Bought a couple of Intel Atom servers

Got a couple of prebuilt fanless mini-PC servers, for $350 and another for $250 on Amazon.

The first has a dual core w/HT 1.8 GHz Intel Atom cpu, 2 GB (max) RAM, 32 GB SSD, and five ethernet interfaces. I installed the latest pfSense OS, and made it our Internet router/firewall, because I can’t trust my Apple’s Time Capsule anymore (it’s starting to fail, and they dropped support for SNMP monitoring). pfSense is really powerful, and pretty easy to setup. Traffic graphs are built in, and you can add so many extensions. Awesome tech.

I’ve installed the latest Ubuntu Server on the other unit (same Atom cpu, 2 GB RAM, 64 GB SSD, two ethernets) and setup LXC, to run things like BIND DNS server, Apache web server, MariaDB database server, and openLDAP authentication system, in separate containers. My goal is produce something like easy to use puppet recipes that others can borrow and use to easily build these kinds of services themselves.

I’m drooling over the latest Intel NUC servers. They’ve got one prebuilt on Amazon for under $1,000, with a 4 core (w/HT) Intel Core i7 CPU, 16 GB RAM (max), 2 TB 7200 rpm disk, 480 GB mSATA SSD, one ethernet. Or you can buy the separate parts, and assemble it yourself for about $100 less.
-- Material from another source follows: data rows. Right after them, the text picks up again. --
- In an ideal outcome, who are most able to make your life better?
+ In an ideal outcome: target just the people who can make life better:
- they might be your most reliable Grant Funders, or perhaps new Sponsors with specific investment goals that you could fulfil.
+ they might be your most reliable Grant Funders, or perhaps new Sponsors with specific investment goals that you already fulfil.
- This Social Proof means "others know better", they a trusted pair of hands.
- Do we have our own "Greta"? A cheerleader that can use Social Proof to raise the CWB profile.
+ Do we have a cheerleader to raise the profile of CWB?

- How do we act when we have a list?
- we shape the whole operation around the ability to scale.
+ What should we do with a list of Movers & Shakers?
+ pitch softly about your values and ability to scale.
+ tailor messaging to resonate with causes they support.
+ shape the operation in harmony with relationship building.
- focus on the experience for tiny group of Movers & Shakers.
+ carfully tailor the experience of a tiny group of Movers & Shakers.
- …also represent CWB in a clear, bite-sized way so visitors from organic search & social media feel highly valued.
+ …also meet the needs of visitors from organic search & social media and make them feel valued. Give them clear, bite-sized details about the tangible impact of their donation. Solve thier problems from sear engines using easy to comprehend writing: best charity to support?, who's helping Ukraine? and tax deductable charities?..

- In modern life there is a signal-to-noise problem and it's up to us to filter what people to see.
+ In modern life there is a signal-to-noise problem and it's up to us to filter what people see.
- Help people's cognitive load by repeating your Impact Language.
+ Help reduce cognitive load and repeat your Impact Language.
I want to setup a Mesos cluster, maybe play with Apache Aurora or CoreOS.  I’d need at least 5 servers, but am not ready to drop $5,000 on a hobby.  I’ll never get to learn about and use Linux Containers at my current employer.  If I can do my POC on $300 Atoms, the whole cluster will only be $1,500. I can save up for that.
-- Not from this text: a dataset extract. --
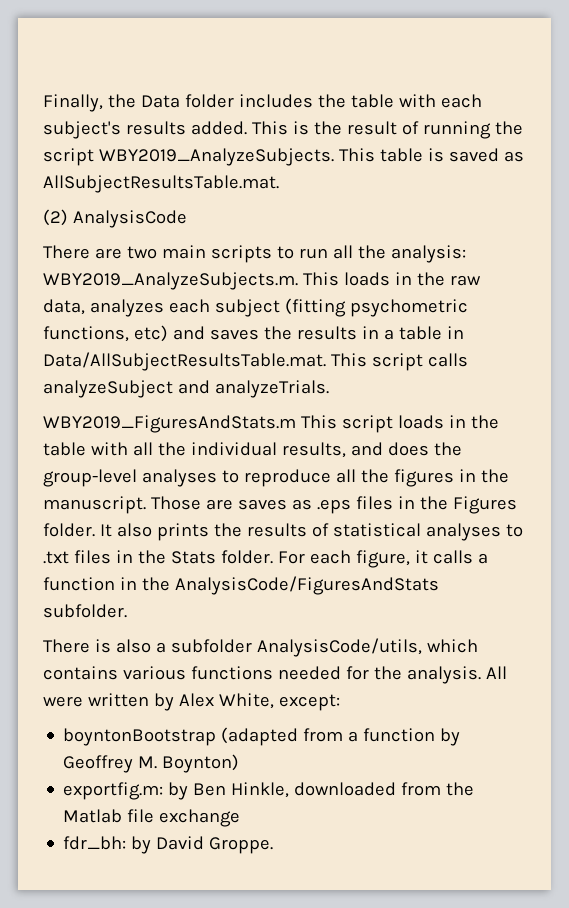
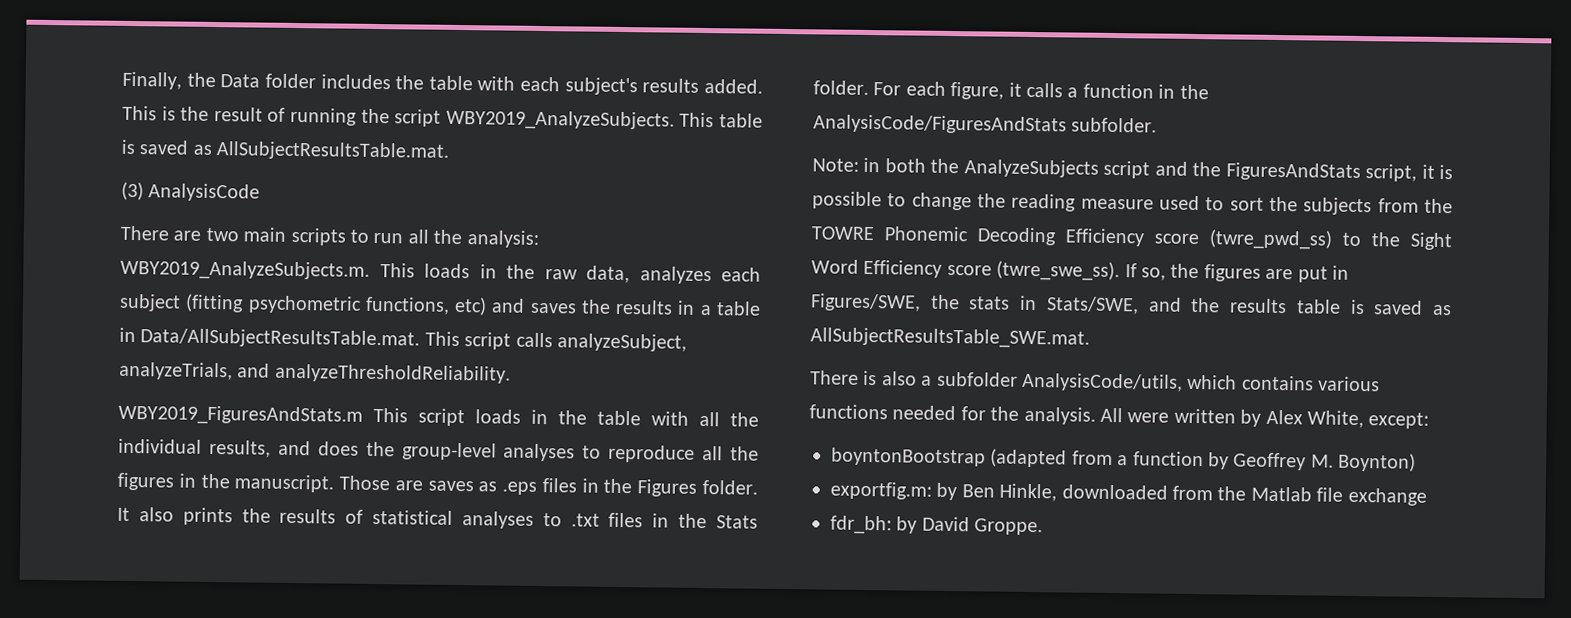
- (2) AnalysisCode
+ (3) AnalysisCode
- There are two main scripts to run all the analysis: WBY2019_AnalyzeSubjects.m. This loads in the raw data, analyzes each subject (fitting psychometric functions, etc) and saves the results in a table in Data/AllSubjectResultsTable.mat. This script calls analyzeSubject and analyzeTrials.
+ There are two main scripts to run all the analysis: WBY2019_AnalyzeSubjects.m. This loads in the raw data, analyzes each subject (fitting psychometric functions, etc) and saves the results in a table in Data/AllSubjectResultsTable.mat. This script calls analyzeSubject, analyzeTrials, and analyzeThresholdReliability.
+ Note: in both the AnalyzeSubjects script and the FiguresAndStats script, it is possible to change the reading measure used to sort the subjects from the TOWRE Phonemic Decoding Efficiency score (twre_pwd_ss) to the Sight Word Efficiency score (twre_swe_ss). If so, the figures are put in Figures/SWE, the stats in Stats/SWE, and the results table is saved as AllSubjectResultsTable_SWE.mat.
2015-09-08 I bought two more servers, quad core celeron, 4GB RAM, 64GB SSD, 5 gig ethernets, $399 each. A minimum POC OpenStack cloud only needs 3 servers, so I’m good to go.

Apache Mesos, Apache Aurora, and so on

Apache Mesos, Apache Aurora, Mesosphere, Marathon, the list of Linux container based enterprise software goes on and on.

Lots of people are interested in containers these days, and companies like Mesosphere have lept into the business of selling container based clouds to the enterprise who wants to run their own applications. Apache Aurora came about when Twitter made their own internal developed cloud software open source, and both use Apache Mesos to operate the cloud. Mesos runs containers, your own, or even Docker. I imagine they will support, or probably be part of the new open source container standard being hashed out right now.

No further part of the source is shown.